* **THE TASK**: Wherever a picture appears in the listing below, leave it out and reproduce the rest exactly.

* **SUPPLIED ENTRIES**:
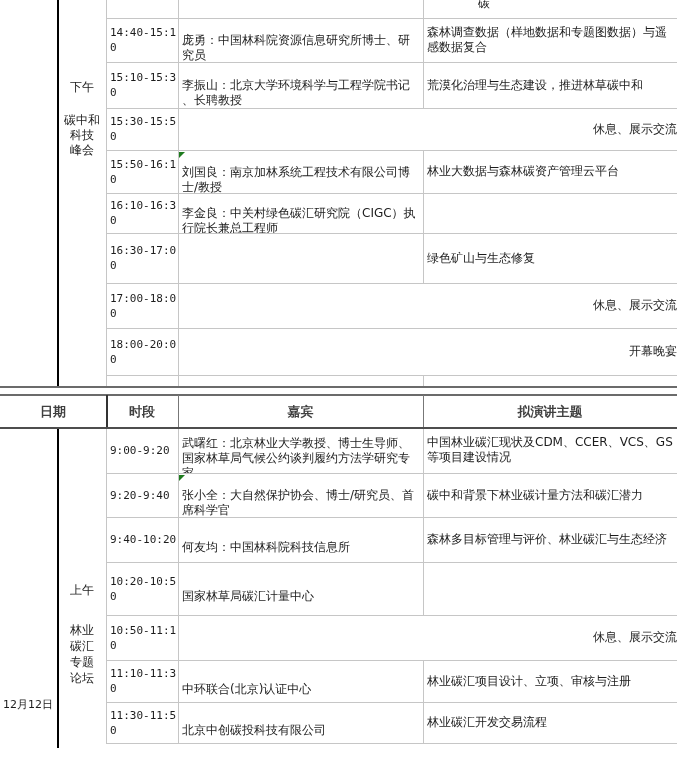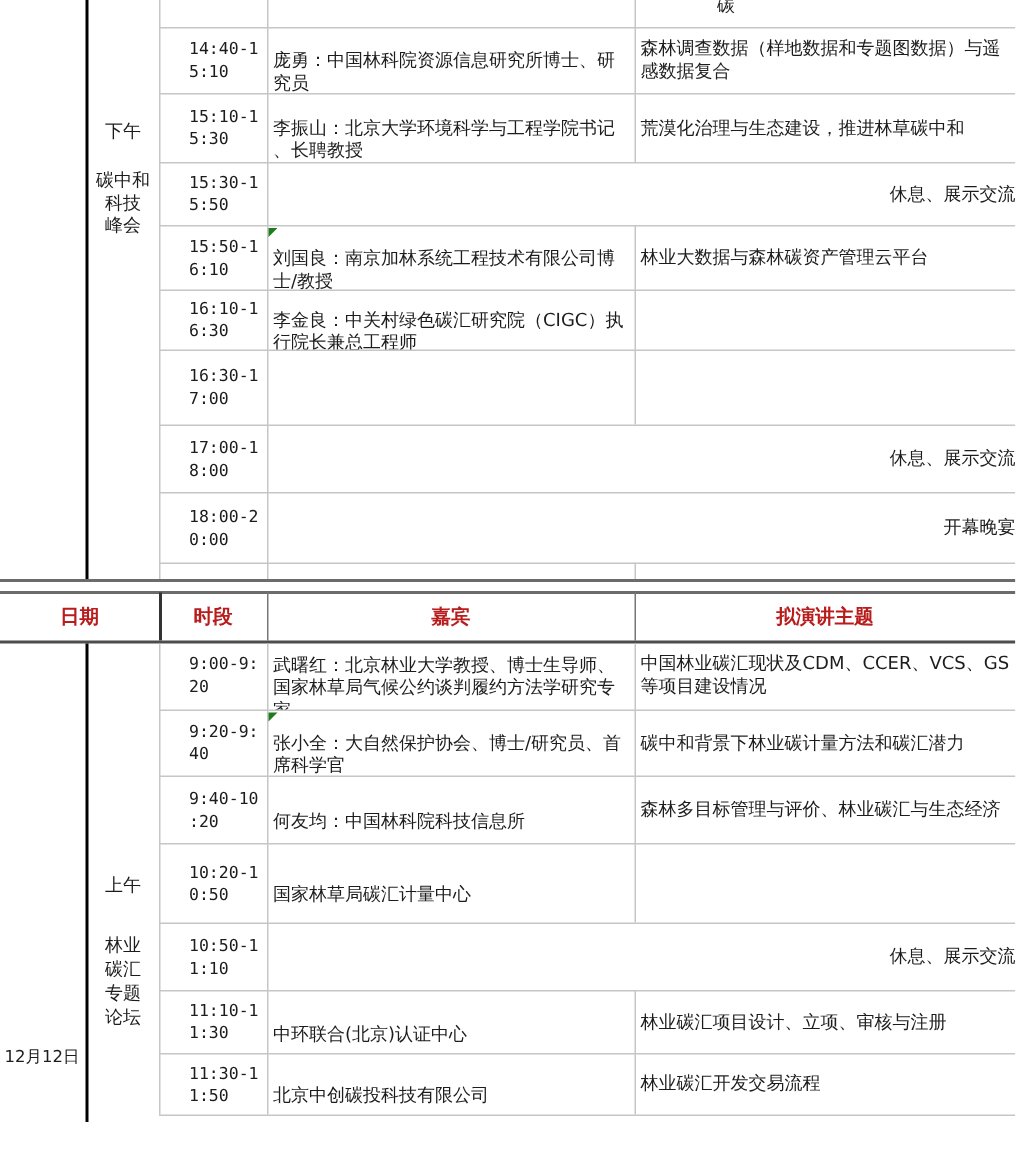--- a/index.html
+++ b/index.html
@@ -21,7 +21,7 @@
   .row{position:absolute;left:0;width:677px;}
   .cell{position:absolute;top:0;height:100%;display:flex;align-items:center;
         word-break:break-all;line-break:anywhere;overflow:hidden;}
-  .time{left:106px;width:72px;padding-left:20px;font-family:"DejaVu Sans Mono","Liberation Mono",monospace;font-size:11px;}
+  .time{left:106px;width:72px;padding-left:4px;font-family:"DejaVu Sans Mono","Liberation Mono",monospace;font-size:11px;}
   .guest{left:178px;width:245px;padding:16px 3px 0 4px;justify-content:center;}
   .topic{left:423px;width:254px;padding:0 3px 0 4px;}
   .merged{left:178px;width:499px;justify-content:center;text-align:right;}

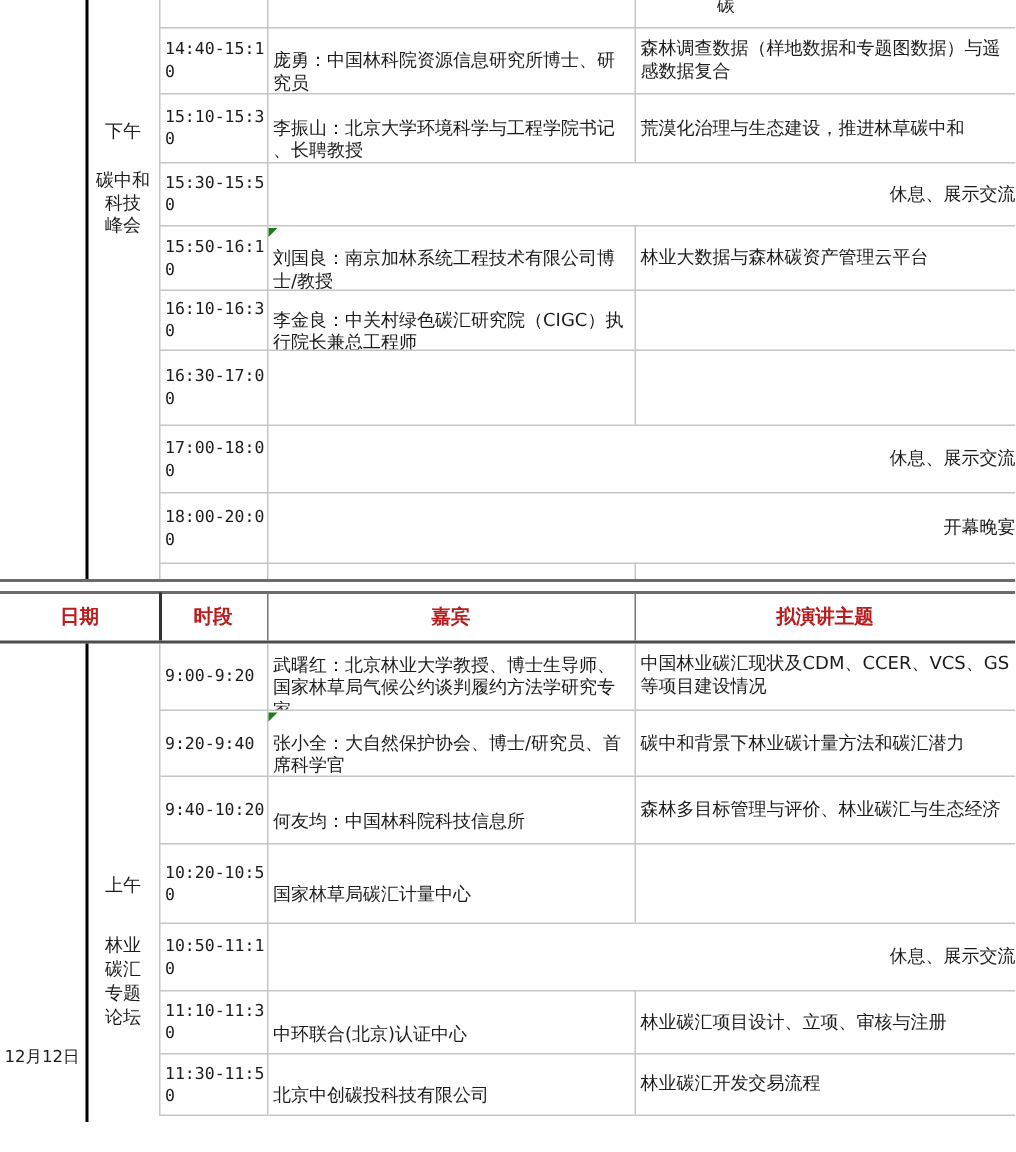--- a/index.html
+++ b/index.html
@@ -120,6 +120,9 @@
     <div class="cell guest">
         <span></span>
       </div>
+    <div class="cell topic">
+        <span>绿色矿山与生态修复</span>
+      </div>
   </div>
   <div class="row" style="top:283px;height:45px">
     <div class="cell time">

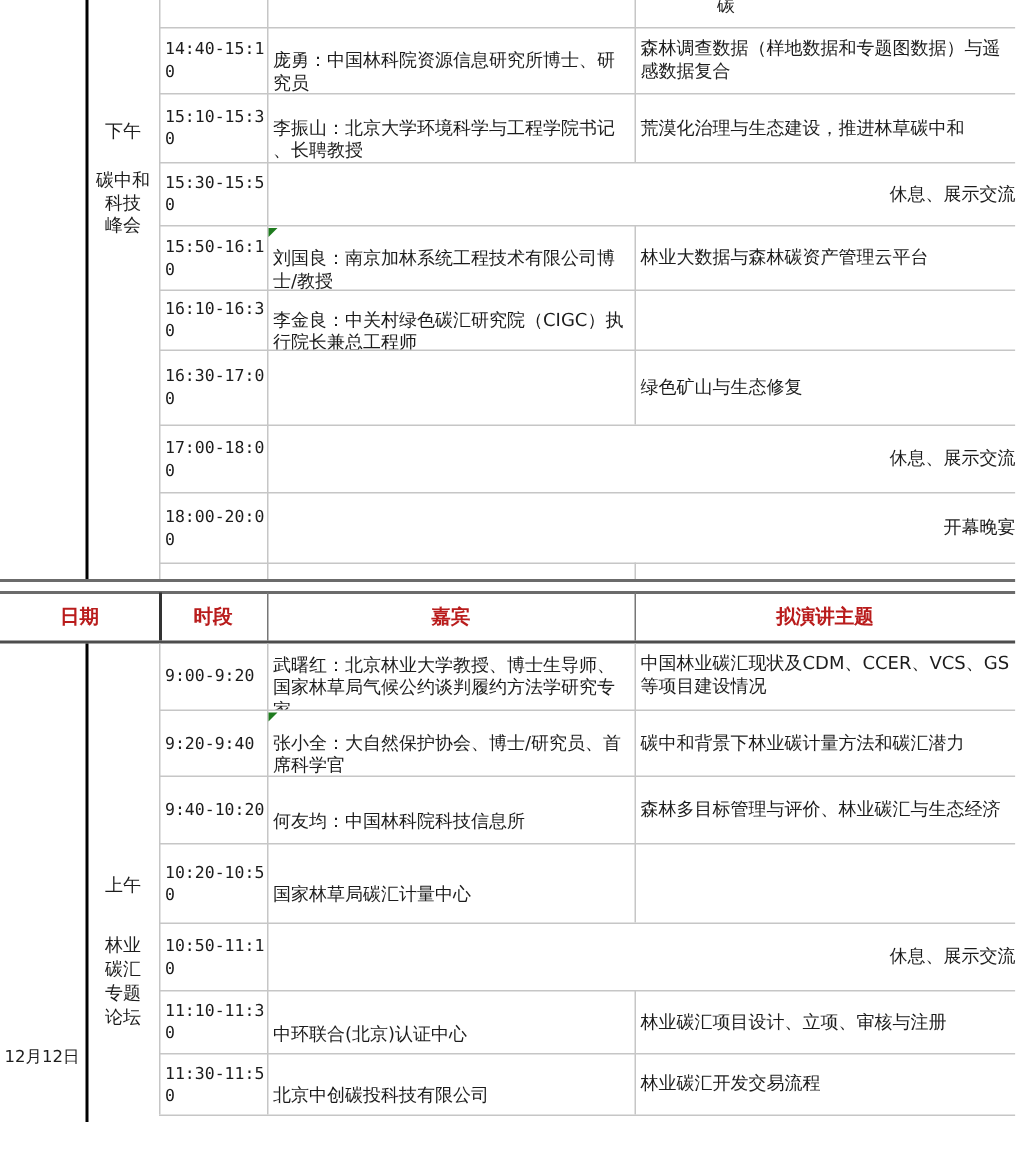--- a/index.html
+++ b/index.html
@@ -28,7 +28,7 @@
   .cell > span{display:block;width:100%;}
   
   .hcell{position:absolute;top:0;height:100%;display:flex;align-items:center;justify-content:center;
-         font-weight:bold;font-size:13px;color:#b91c1c;}
+         font-weight:bold;font-size:13px;color:#404040;}
   
   .vlabel{position:absolute;text-align:center;white-space:pre-line;color:#1c1c1c;}
   

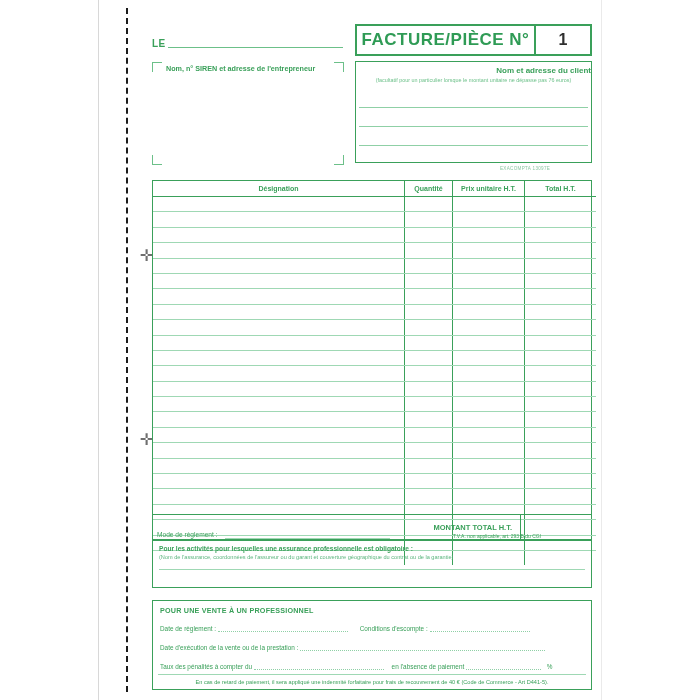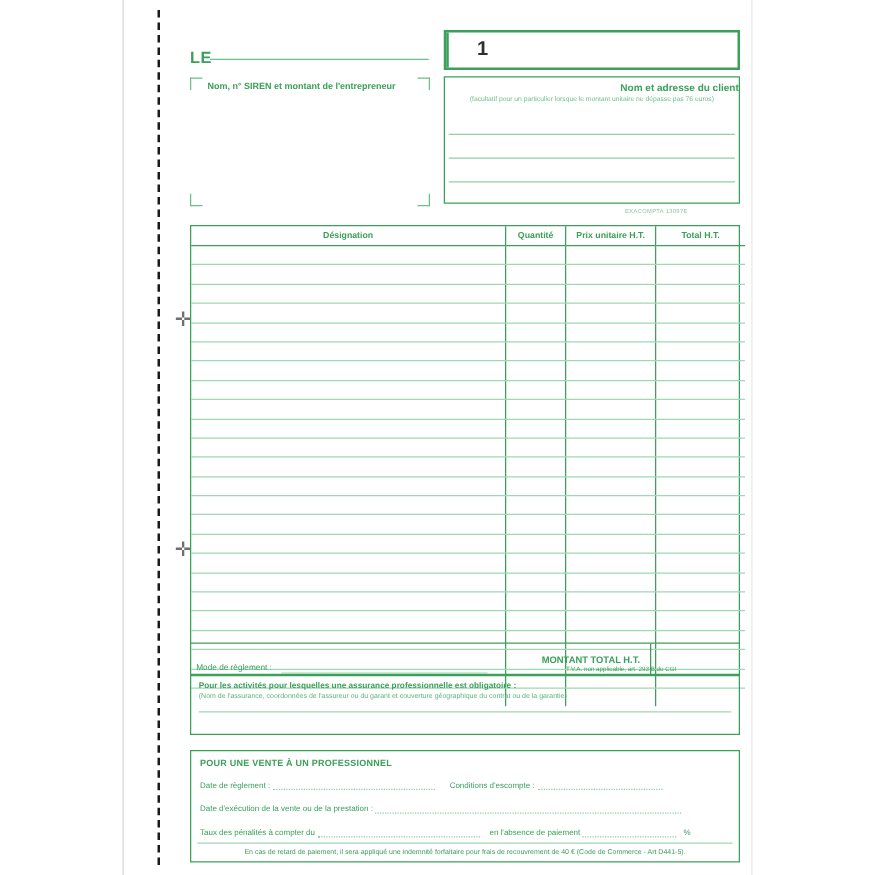--- a/index.html
+++ b/index.html
@@ -65,7 +65,7 @@
     left: 152px;
     top: 38px;
     width: 190px;
-    font-size: 13px;
+    font-size: 10px;
     font-weight: bold;
     color: #3aa05a;
     letter-spacing: .4px;

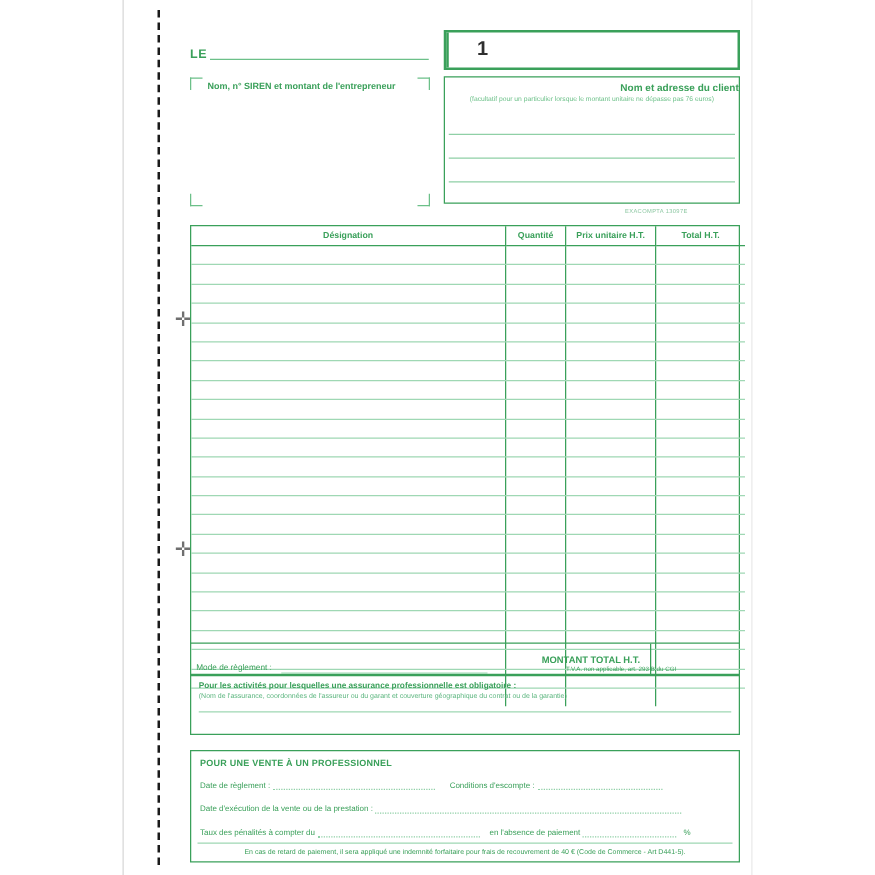--- a/index.html
+++ b/index.html
@@ -361,6 +361,7 @@
   <div class="entrepreneur-label">Nom, n° SIREN et montant de l'entrepreneur</div>
 
   <div class="facture-box">
+    <div class="facture-title">FACTURE/PIÈCE N°</div>
     <div class="facture-num-cell">1</div>
   </div>
 

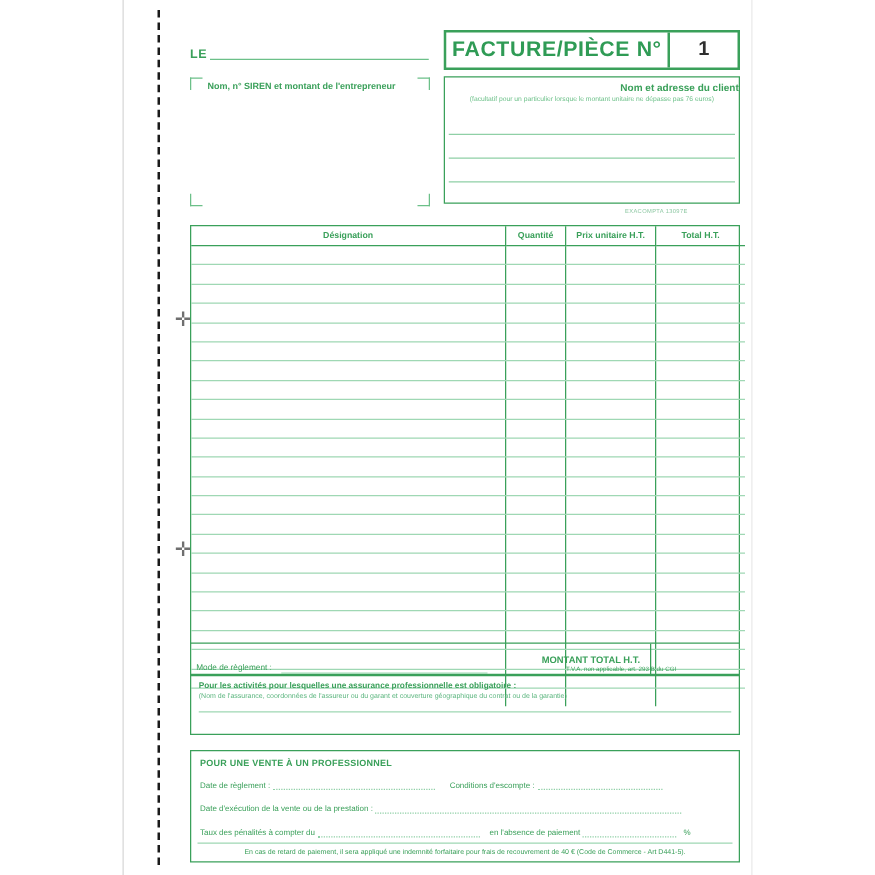--- a/index.html
+++ b/index.html
@@ -358,7 +358,7 @@
   <div class="corner tr" style="left:334px; top:62px;"></div>
   <div class="corner bl" style="left:152px; top:155px;"></div>
   <div class="corner br" style="left:334px; top:155px;"></div>
-  <div class="entrepreneur-label">Nom, n° SIREN et montant de l'entrepreneur</div>
+  <div class="entrepreneur-label">Nom, n° SIREN et adresse de l'entrepreneur</div>
 
   <div class="facture-box">
     <div class="facture-title">FACTURE/PIÈCE N°</div>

* **RESULT BELOW**:
--- a/index.html
+++ b/index.html
@@ -21,7 +21,7 @@
   .row{position:absolute;left:0;width:677px;}
   .cell{position:absolute;top:0;height:100%;display:flex;align-items:center;
         word-break:break-all;line-break:anywhere;overflow:hidden;}
-  .time{left:106px;width:72px;padding-left:20px;font-family:"DejaVu Sans Mono","Liberation Mono",monospace;font-size:11px;}
+  .time{left:106px;width:72px;padding-left:4px;font-family:"DejaVu Sans Mono","Liberation Mono",monospace;font-size:11px;}
   .guest{left:178px;width:245px;padding:16px 3px 0 4px;justify-content:center;}
   .topic{left:423px;width:254px;padding:0 3px 0 4px;}
   .merged{left:178px;width:499px;justify-content:center;text-align:right;}

--- a/index.html
+++ b/index.html
@@ -120,6 +120,9 @@
     <div class="cell guest">
         <span></span>
       </div>
+    <div class="cell topic">
+        <span>绿色矿山与生态修复</span>
+      </div>
   </div>
   <div class="row" style="top:283px;height:45px">
     <div class="cell time">

--- a/index.html
+++ b/index.html
@@ -28,7 +28,7 @@
   .cell > span{display:block;width:100%;}
   
   .hcell{position:absolute;top:0;height:100%;display:flex;align-items:center;justify-content:center;
-         font-weight:bold;font-size:13px;color:#b91c1c;}
+         font-weight:bold;font-size:13px;color:#404040;}
   
   .vlabel{position:absolute;text-align:center;white-space:pre-line;color:#1c1c1c;}
   

--- a/index.html
+++ b/index.html
@@ -65,7 +65,7 @@
     left: 152px;
     top: 38px;
     width: 190px;
-    font-size: 13px;
+    font-size: 10px;
     font-weight: bold;
     color: #3aa05a;
     letter-spacing: .4px;

--- a/index.html
+++ b/index.html
@@ -361,6 +361,7 @@
   <div class="entrepreneur-label">Nom, n° SIREN et montant de l'entrepreneur</div>
 
   <div class="facture-box">
+    <div class="facture-title">FACTURE/PIÈCE N°</div>
     <div class="facture-num-cell">1</div>
   </div>
 

--- a/index.html
+++ b/index.html
@@ -358,7 +358,7 @@
   <div class="corner tr" style="left:334px; top:62px;"></div>
   <div class="corner bl" style="left:152px; top:155px;"></div>
   <div class="corner br" style="left:334px; top:155px;"></div>
-  <div class="entrepreneur-label">Nom, n° SIREN et montant de l'entrepreneur</div>
+  <div class="entrepreneur-label">Nom, n° SIREN et adresse de l'entrepreneur</div>
 
   <div class="facture-box">
     <div class="facture-title">FACTURE/PIÈCE N°</div>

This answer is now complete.